▶ [Exercise]: In the records that follow, count each line where the string "none" occurs. Provide the total and no other text.

Stored items from a collection
=======
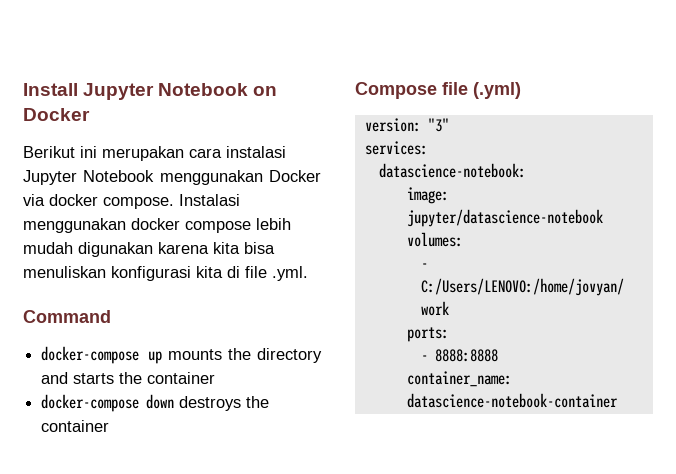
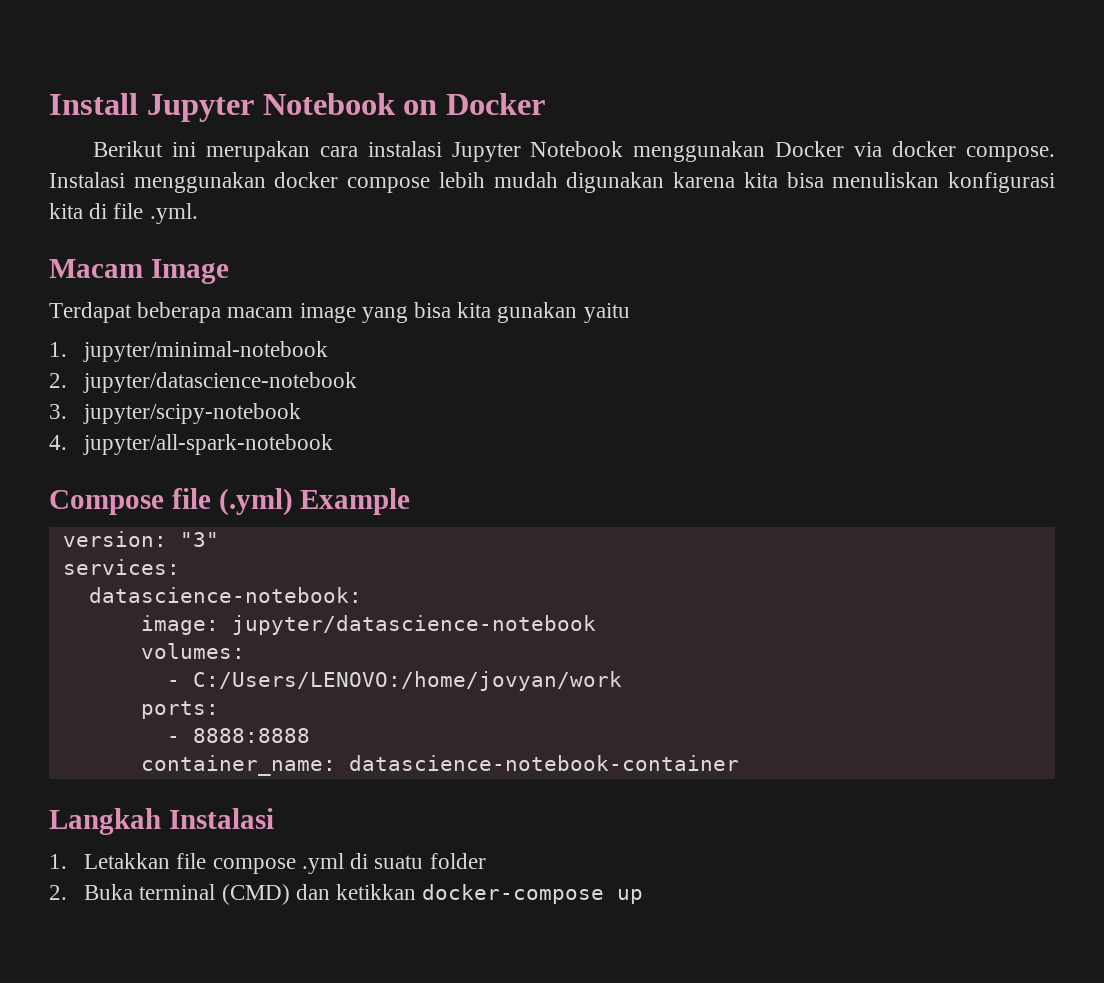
[23,310,111,323] [41,346,322,364] [41,372,216,384] [41,394,270,412] [41,420,110,432] Command // docker-compose up mounts the directory and starts the container // docker-compose down destroys the container -> [49,259,229,284] [49,302,630,323] [49,341,329,362] [49,372,358,393] [49,403,302,424] [49,434,334,455] Macam Image // Terdapat beberapa macam image yang bisa kita gunakan yaitu // 1. jupyter/minimal-notebook // 2. jupyter/datascience-notebook // 3. jupyter/scipy-notebook // 4. jupyter/all-spark-notebook
(521, 90) none -> [300,488,411,515] Example
(618, 400) none -> [49,808,274,835] [49,853,486,874] [49,884,644,905] // Langkah Instalasi // 1. Letakkan file compose .yml di suatu folder // 2. Buka terminal (CMD) dan ketikkan docker-compose up

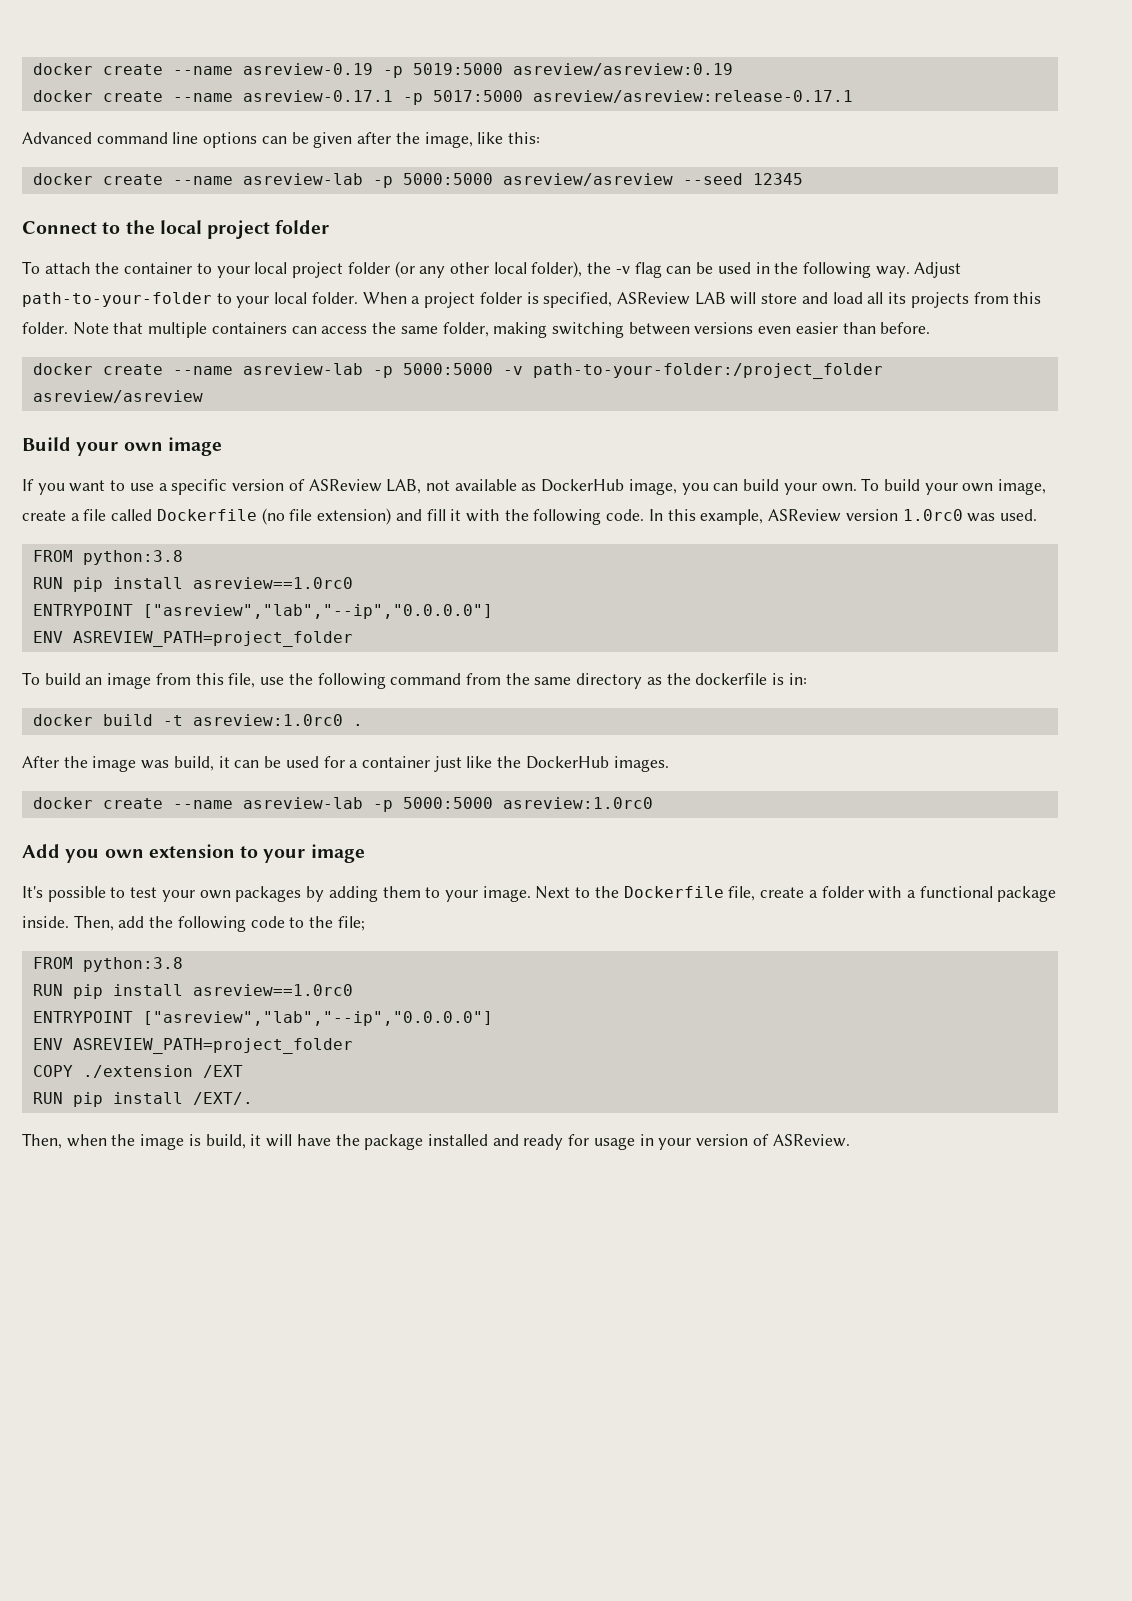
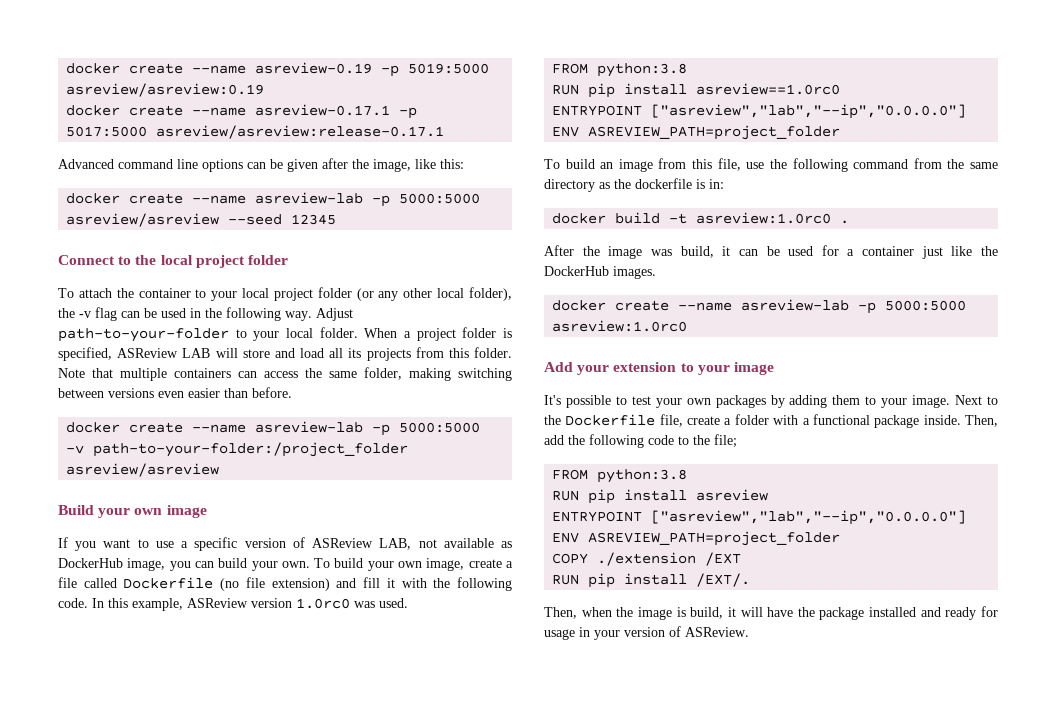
[65,849,144,863] you own -> [577,365,610,375] your
[192,984,353,996] asreview==1.0rc0 -> [696,489,769,501] asreview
=======
▶ [Answer area]: 2